[Exercise brief]: Repeat every record exactly as written.

(Web page revision data)
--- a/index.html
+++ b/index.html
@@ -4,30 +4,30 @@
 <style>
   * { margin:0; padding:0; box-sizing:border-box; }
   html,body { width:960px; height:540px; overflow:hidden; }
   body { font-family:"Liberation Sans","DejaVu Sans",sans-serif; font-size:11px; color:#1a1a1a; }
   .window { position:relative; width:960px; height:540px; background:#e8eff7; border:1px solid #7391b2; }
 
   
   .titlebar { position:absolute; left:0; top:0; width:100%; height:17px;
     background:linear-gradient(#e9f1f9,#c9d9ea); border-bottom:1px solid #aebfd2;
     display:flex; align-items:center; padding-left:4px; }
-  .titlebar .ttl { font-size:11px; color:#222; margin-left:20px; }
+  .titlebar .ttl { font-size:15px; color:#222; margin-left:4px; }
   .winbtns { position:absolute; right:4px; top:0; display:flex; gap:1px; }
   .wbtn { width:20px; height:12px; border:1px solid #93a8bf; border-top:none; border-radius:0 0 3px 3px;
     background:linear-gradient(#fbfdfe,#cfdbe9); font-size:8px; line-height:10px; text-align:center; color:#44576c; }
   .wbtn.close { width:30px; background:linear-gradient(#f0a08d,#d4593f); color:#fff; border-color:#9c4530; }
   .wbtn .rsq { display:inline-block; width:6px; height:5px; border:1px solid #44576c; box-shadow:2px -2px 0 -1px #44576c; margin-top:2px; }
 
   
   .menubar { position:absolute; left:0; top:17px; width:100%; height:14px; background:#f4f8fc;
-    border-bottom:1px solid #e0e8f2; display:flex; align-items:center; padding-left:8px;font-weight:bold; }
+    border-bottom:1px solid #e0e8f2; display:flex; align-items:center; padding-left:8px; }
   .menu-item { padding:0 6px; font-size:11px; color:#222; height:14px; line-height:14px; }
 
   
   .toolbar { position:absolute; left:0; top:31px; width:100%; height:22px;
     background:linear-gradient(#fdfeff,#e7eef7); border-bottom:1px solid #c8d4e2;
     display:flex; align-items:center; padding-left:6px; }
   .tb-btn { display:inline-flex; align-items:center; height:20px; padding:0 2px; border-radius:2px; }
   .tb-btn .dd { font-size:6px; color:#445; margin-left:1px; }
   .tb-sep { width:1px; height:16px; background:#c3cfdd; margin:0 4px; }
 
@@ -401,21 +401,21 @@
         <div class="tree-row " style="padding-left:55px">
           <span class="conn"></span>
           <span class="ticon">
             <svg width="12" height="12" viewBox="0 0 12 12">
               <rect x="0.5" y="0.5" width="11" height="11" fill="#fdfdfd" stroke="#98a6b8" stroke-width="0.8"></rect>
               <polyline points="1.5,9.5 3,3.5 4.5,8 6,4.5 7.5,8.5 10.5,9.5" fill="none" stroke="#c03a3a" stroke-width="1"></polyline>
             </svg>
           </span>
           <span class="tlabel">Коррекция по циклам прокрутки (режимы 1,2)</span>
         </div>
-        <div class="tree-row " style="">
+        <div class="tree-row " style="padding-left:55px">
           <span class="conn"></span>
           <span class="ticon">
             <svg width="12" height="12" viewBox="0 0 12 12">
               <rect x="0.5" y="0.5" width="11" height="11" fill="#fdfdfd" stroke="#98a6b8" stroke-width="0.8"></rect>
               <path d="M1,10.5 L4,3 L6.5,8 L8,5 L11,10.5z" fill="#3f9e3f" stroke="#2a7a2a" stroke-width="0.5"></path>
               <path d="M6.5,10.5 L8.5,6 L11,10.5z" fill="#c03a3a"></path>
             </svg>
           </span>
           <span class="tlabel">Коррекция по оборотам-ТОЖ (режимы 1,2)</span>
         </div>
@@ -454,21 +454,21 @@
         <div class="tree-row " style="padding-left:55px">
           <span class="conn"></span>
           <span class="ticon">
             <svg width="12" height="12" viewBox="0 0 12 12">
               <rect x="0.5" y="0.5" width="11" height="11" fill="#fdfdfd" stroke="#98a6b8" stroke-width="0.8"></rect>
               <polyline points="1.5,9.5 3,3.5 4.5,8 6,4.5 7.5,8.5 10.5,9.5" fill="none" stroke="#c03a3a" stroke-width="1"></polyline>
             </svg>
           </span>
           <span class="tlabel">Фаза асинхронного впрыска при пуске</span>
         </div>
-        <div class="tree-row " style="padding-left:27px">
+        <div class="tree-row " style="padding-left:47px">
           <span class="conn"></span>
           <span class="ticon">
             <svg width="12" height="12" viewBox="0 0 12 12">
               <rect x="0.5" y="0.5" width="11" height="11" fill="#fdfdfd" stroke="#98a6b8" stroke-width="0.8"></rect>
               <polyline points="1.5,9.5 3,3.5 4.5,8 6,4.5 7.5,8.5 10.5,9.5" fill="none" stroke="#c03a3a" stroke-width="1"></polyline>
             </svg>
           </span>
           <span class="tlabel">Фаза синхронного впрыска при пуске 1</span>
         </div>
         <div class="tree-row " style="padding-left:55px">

[Exercise response]:
--- a/index.html
+++ b/index.html
@@ -4,30 +4,30 @@
 <style>
   * { margin:0; padding:0; box-sizing:border-box; }
   html,body { width:960px; height:540px; overflow:hidden; }
   body { font-family:"Liberation Sans","DejaVu Sans",sans-serif; font-size:11px; color:#1a1a1a; }
   .window { position:relative; width:960px; height:540px; background:#e8eff7; border:1px solid #7391b2; }
 
   
   .titlebar { position:absolute; left:0; top:0; width:100%; height:17px;
     background:linear-gradient(#e9f1f9,#c9d9ea); border-bottom:1px solid #aebfd2;
     display:flex; align-items:center; padding-left:4px; }
-  .titlebar .ttl { font-size:11px; color:#222; margin-left:20px; }
+  .titlebar .ttl { font-size:15px; color:#222; margin-left:4px; }
   .winbtns { position:absolute; right:4px; top:0; display:flex; gap:1px; }
   .wbtn { width:20px; height:12px; border:1px solid #93a8bf; border-top:none; border-radius:0 0 3px 3px;
     background:linear-gradient(#fbfdfe,#cfdbe9); font-size:8px; line-height:10px; text-align:center; color:#44576c; }
   .wbtn.close { width:30px; background:linear-gradient(#f0a08d,#d4593f); color:#fff; border-color:#9c4530; }
   .wbtn .rsq { display:inline-block; width:6px; height:5px; border:1px solid #44576c; box-shadow:2px -2px 0 -1px #44576c; margin-top:2px; }
 
   
   .menubar { position:absolute; left:0; top:17px; width:100%; height:14px; background:#f4f8fc;
-    border-bottom:1px solid #e0e8f2; display:flex; align-items:center; padding-left:8px;font-weight:bold; }
+    border-bottom:1px solid #e0e8f2; display:flex; align-items:center; padding-left:8px; }
   .menu-item { padding:0 6px; font-size:11px; color:#222; height:14px; line-height:14px; }
 
   
   .toolbar { position:absolute; left:0; top:31px; width:100%; height:22px;
     background:linear-gradient(#fdfeff,#e7eef7); border-bottom:1px solid #c8d4e2;
     display:flex; align-items:center; padding-left:6px; }
   .tb-btn { display:inline-flex; align-items:center; height:20px; padding:0 2px; border-radius:2px; }
   .tb-btn .dd { font-size:6px; color:#445; margin-left:1px; }
   .tb-sep { width:1px; height:16px; background:#c3cfdd; margin:0 4px; }
 
@@ -401,21 +401,21 @@
         <div class="tree-row " style="padding-left:55px">
           <span class="conn"></span>
           <span class="ticon">
             <svg width="12" height="12" viewBox="0 0 12 12">
               <rect x="0.5" y="0.5" width="11" height="11" fill="#fdfdfd" stroke="#98a6b8" stroke-width="0.8"></rect>
               <polyline points="1.5,9.5 3,3.5 4.5,8 6,4.5 7.5,8.5 10.5,9.5" fill="none" stroke="#c03a3a" stroke-width="1"></polyline>
             </svg>
           </span>
           <span class="tlabel">Коррекция по циклам прокрутки (режимы 1,2)</span>
         </div>
-        <div class="tree-row " style="">
+        <div class="tree-row " style="padding-left:55px">
           <span class="conn"></span>
           <span class="ticon">
             <svg width="12" height="12" viewBox="0 0 12 12">
               <rect x="0.5" y="0.5" width="11" height="11" fill="#fdfdfd" stroke="#98a6b8" stroke-width="0.8"></rect>
               <path d="M1,10.5 L4,3 L6.5,8 L8,5 L11,10.5z" fill="#3f9e3f" stroke="#2a7a2a" stroke-width="0.5"></path>
               <path d="M6.5,10.5 L8.5,6 L11,10.5z" fill="#c03a3a"></path>
             </svg>
           </span>
           <span class="tlabel">Коррекция по оборотам-ТОЖ (режимы 1,2)</span>
         </div>
@@ -454,21 +454,21 @@
         <div class="tree-row " style="padding-left:55px">
           <span class="conn"></span>
           <span class="ticon">
             <svg width="12" height="12" viewBox="0 0 12 12">
               <rect x="0.5" y="0.5" width="11" height="11" fill="#fdfdfd" stroke="#98a6b8" stroke-width="0.8"></rect>
               <polyline points="1.5,9.5 3,3.5 4.5,8 6,4.5 7.5,8.5 10.5,9.5" fill="none" stroke="#c03a3a" stroke-width="1"></polyline>
             </svg>
           </span>
           <span class="tlabel">Фаза асинхронного впрыска при пуске</span>
         </div>
-        <div class="tree-row " style="padding-left:27px">
+        <div class="tree-row " style="padding-left:47px">
           <span class="conn"></span>
           <span class="ticon">
             <svg width="12" height="12" viewBox="0 0 12 12">
               <rect x="0.5" y="0.5" width="11" height="11" fill="#fdfdfd" stroke="#98a6b8" stroke-width="0.8"></rect>
               <polyline points="1.5,9.5 3,3.5 4.5,8 6,4.5 7.5,8.5 10.5,9.5" fill="none" stroke="#c03a3a" stroke-width="1"></polyline>
             </svg>
           </span>
           <span class="tlabel">Фаза синхронного впрыска при пуске 1</span>
         </div>
         <div class="tree-row " style="padding-left:55px">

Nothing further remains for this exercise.